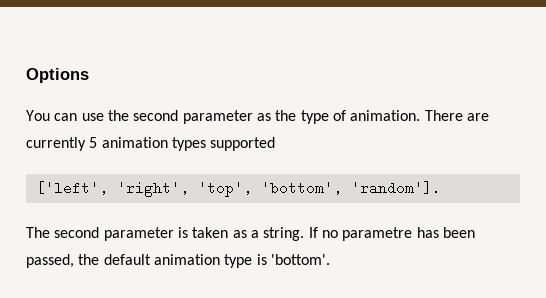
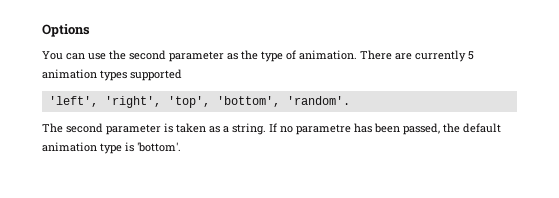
- ['left', 'right', 'top', 'bottom', 'random'].
+ 'left', 'right', 'top', 'bottom', 'random'.

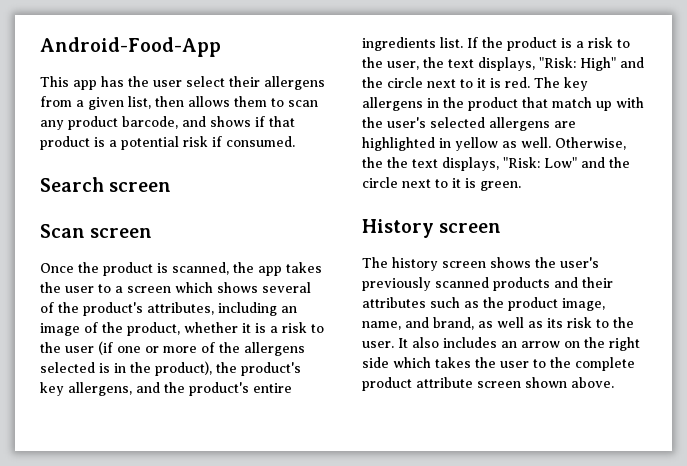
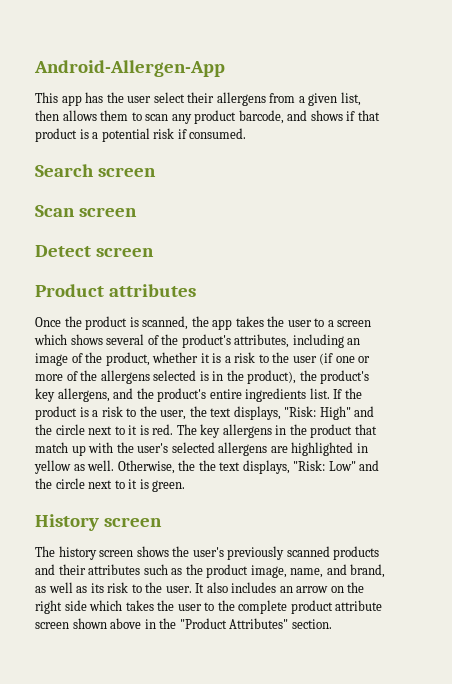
- Android-Food-App
+ Android-Allergen-App
+ Detect screen
+ Product attributes
- It also includes an arrow on the right side which takes the user to the complete product attribute screen shown above.
+ It also includes an arrow on the right side which takes the user to the complete product attribute screen shown above in the "Product Attributes" section.

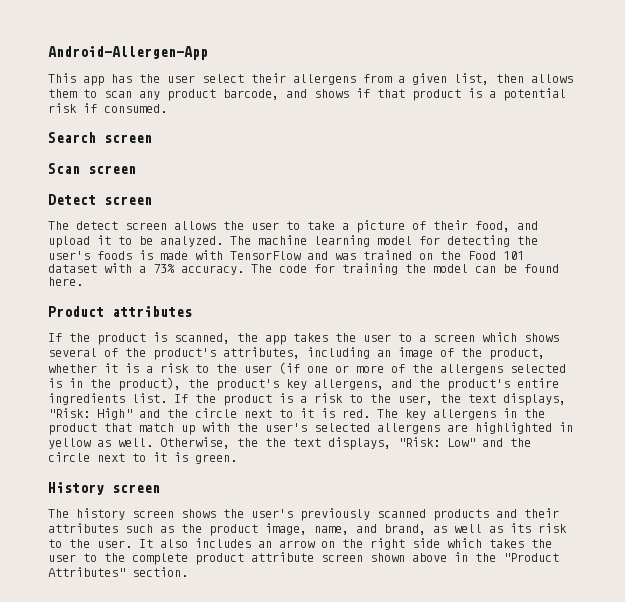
+ The detect screen allows the user to take a picture of their food, and upload it to be analyzed. The machine learning model for detecting the user's foods is made with TensorFlow and was trained on the Food 101 dataset with a 73% accuracy. The code for training the model can be found here.
- Once the product is scanned, the app takes the user to a screen which shows several of the product's attributes, including an image of the product, whether it is a risk to the user (if one or more of the allergens selected is in the product), the product's key allergens, and the product's entire ingredients list.
+ If the product is scanned, the app takes the user to a screen which shows several of the product's attributes, including an image of the product, whether it is a risk to the user (if one or more of the allergens selected is in the product), the product's key allergens, and the product's entire ingredients list.

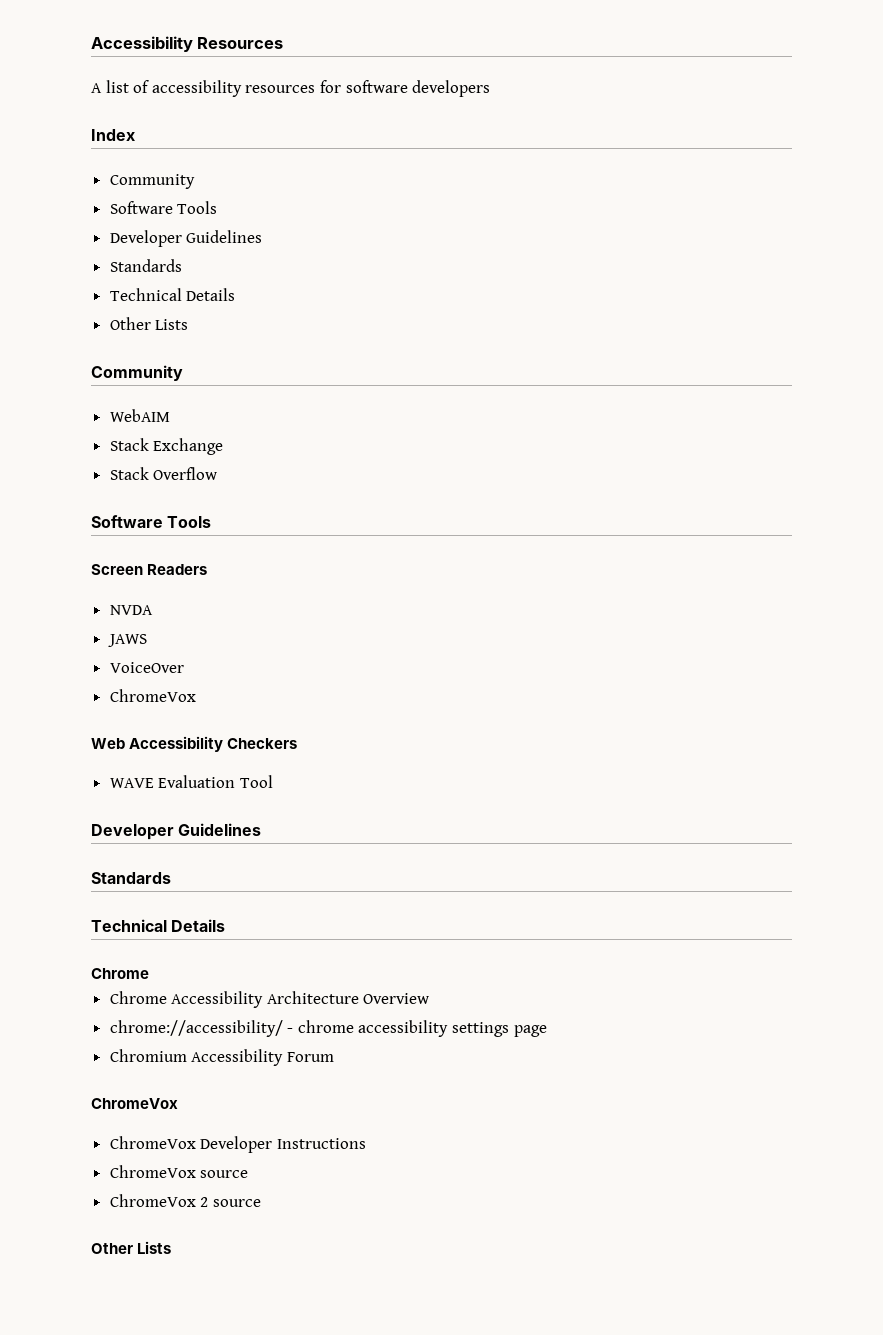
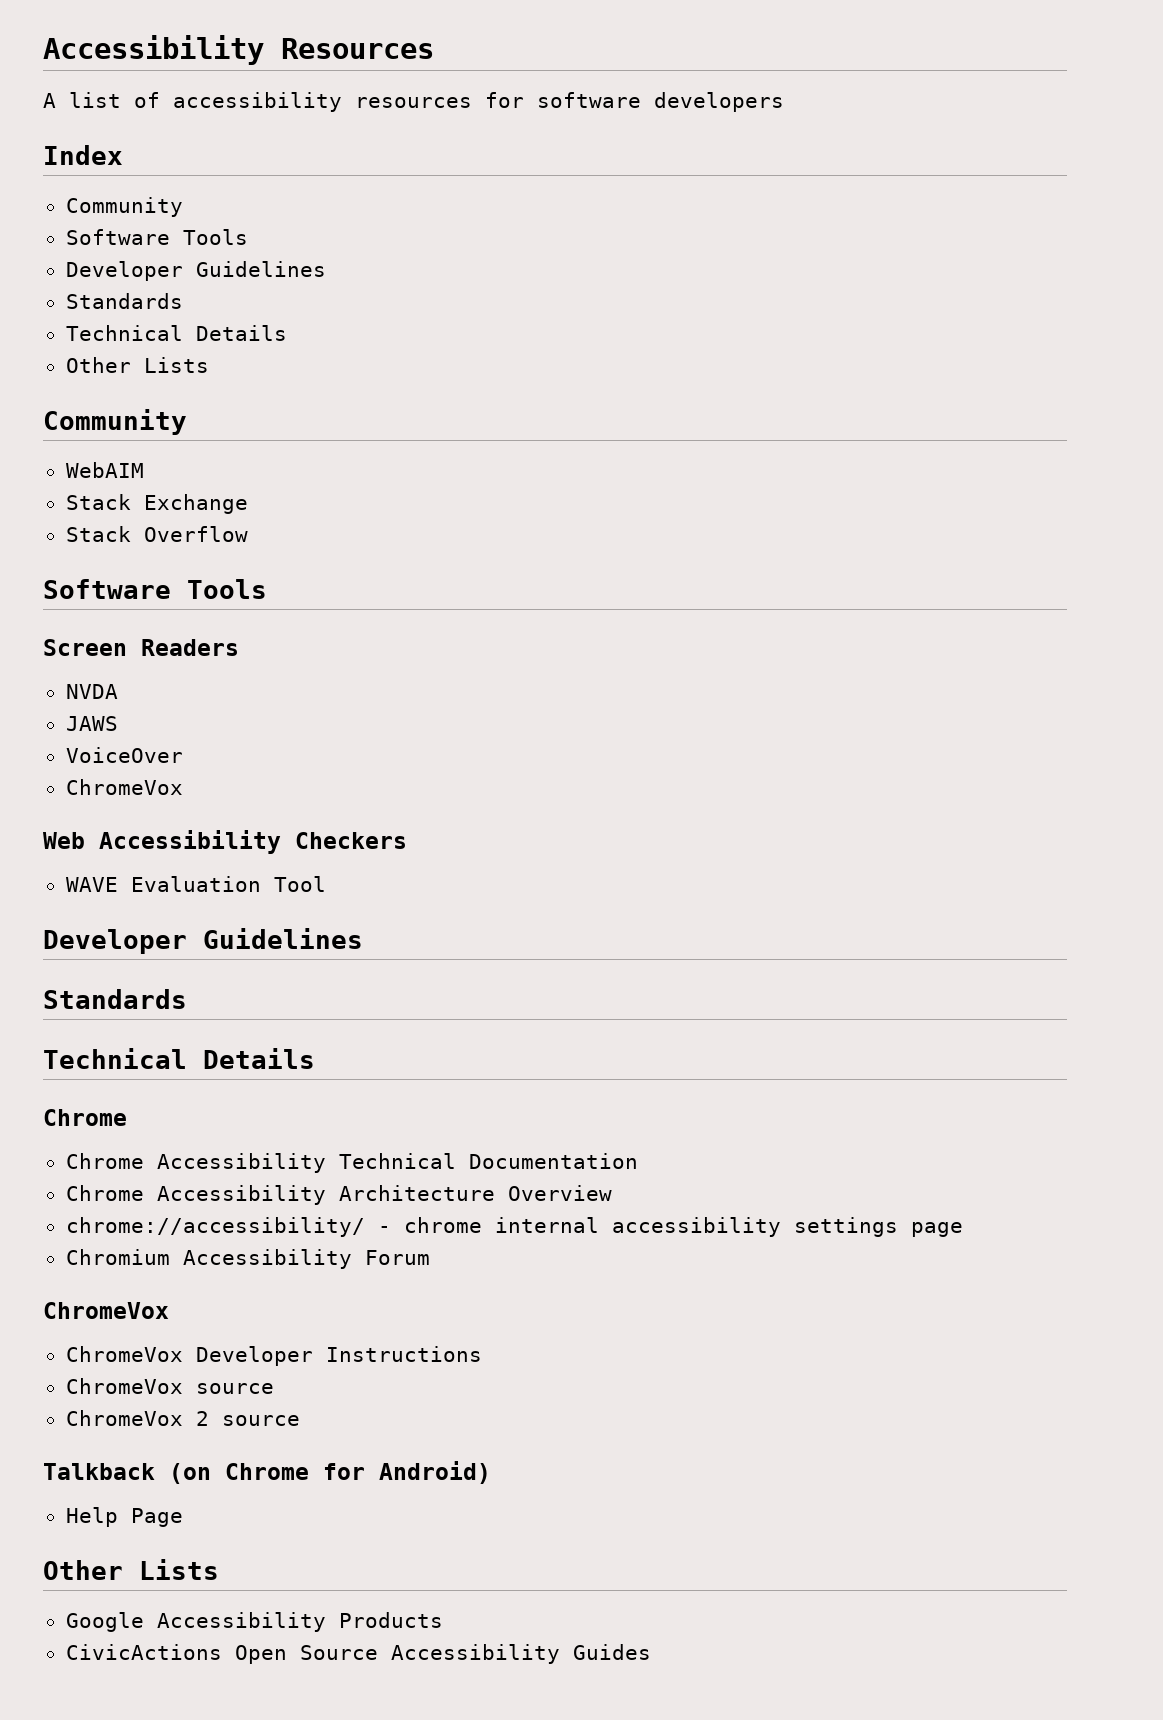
+ Chrome Accessibility Technical Documentation
- chrome://accessibility/ - chrome accessibility settings page
+ chrome://accessibility/ - chrome internal accessibility settings page
  ChromeVox 2 source
+ Talkback (on Chrome for Android)
+ Help Page
  Other Lists
+ Google Accessibility Products
+ CivicActions Open Source Accessibility Guides

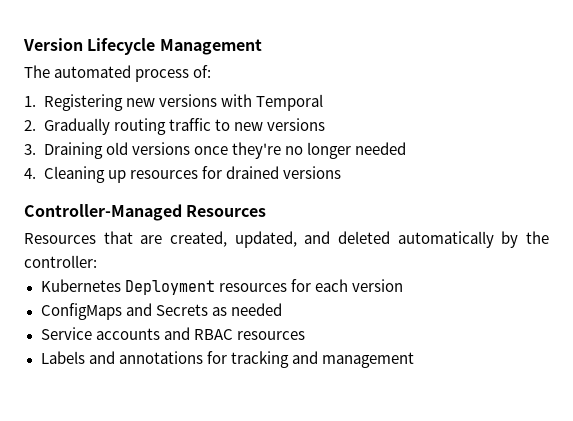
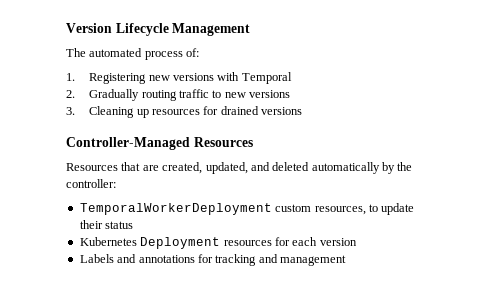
- 3. Draining old versions once they're no longer needed
- 4. Cleaning up resources for drained versions
+ 3. Cleaning up resources for drained versions
+ TemporalWorkerDeployment custom resources, to update their status
- ConfigMaps and Secrets as needed
- Service accounts and RBAC resources

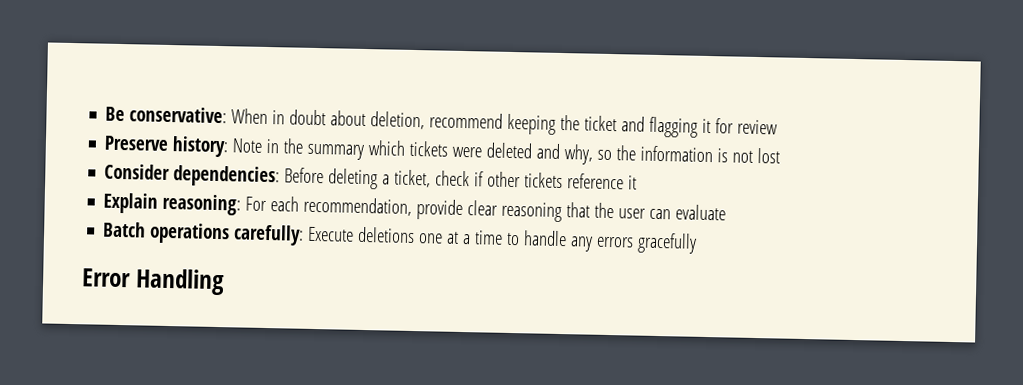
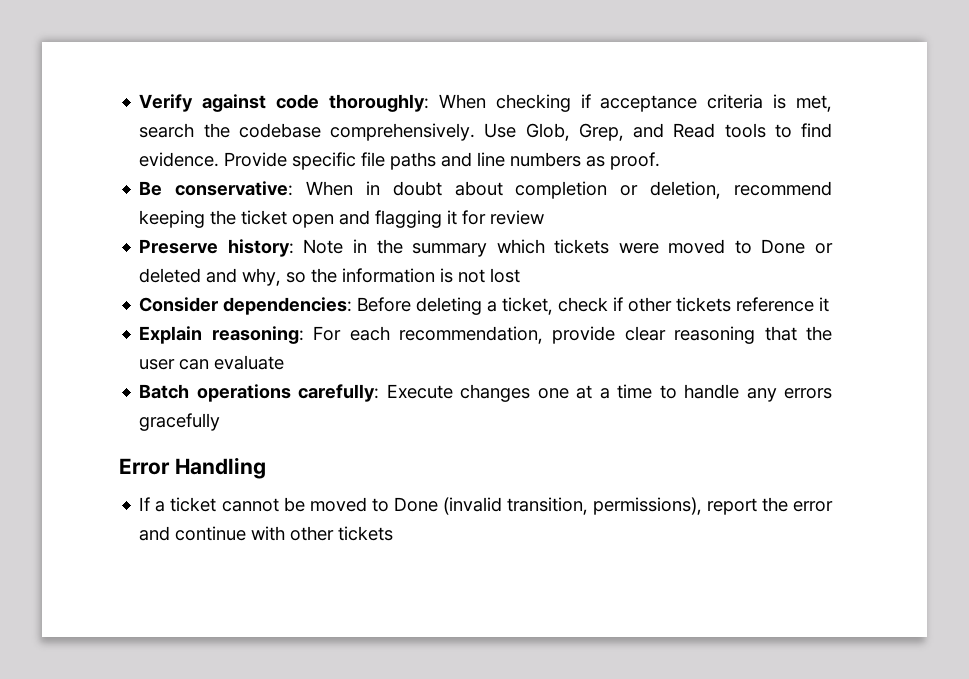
+ Verify against code thoroughly: When checking if acceptance criteria is met, search the codebase comprehensively. Use Glob, Grep, and Read tools to find evidence. Provide specific file paths and line numbers as proof.
- Be conservative: When in doubt about deletion, recommend keeping the ticket and flagging it for review
+ Be conservative: When in doubt about completion or deletion, recommend keeping the ticket open and flagging it for review
- Preserve history: Note in the summary which tickets were deleted and why, so the information is not lost
+ Preserve history: Note in the summary which tickets were moved to Done or deleted and why, so the information is not lost
- Batch operations carefully: Execute deletions one at a time to handle any errors gracefully
+ Batch operations carefully: Execute changes one at a time to handle any errors gracefully
+ If a ticket cannot be moved to Done (invalid transition, permissions), report the error and continue with other tickets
------------------------------------------------
**PROBLEM TO WORK ON**
Return exactly the part of the listing above that opens with the line containing "3. Cleaning up resources for drained versions" and closes with the line containing "- Be conservative: When". Pictures stay out.

**EXERCISE OUTPUT**
+ 3. Cleaning up resources for drained versions
+ TemporalWorkerDeployment custom resources, to update their status
- ConfigMaps and Secrets as needed
- Service accounts and RBAC resources

+ Verify against code thoroughly: When checking if acceptance criteria is met, search the codebase comprehensively. Use Glob, Grep, and Read tools to find evidence. Provide specific file paths and line numbers as proof.
- Be conservative: When in doubt about deletion, recommend keeping the ticket and flagging it for review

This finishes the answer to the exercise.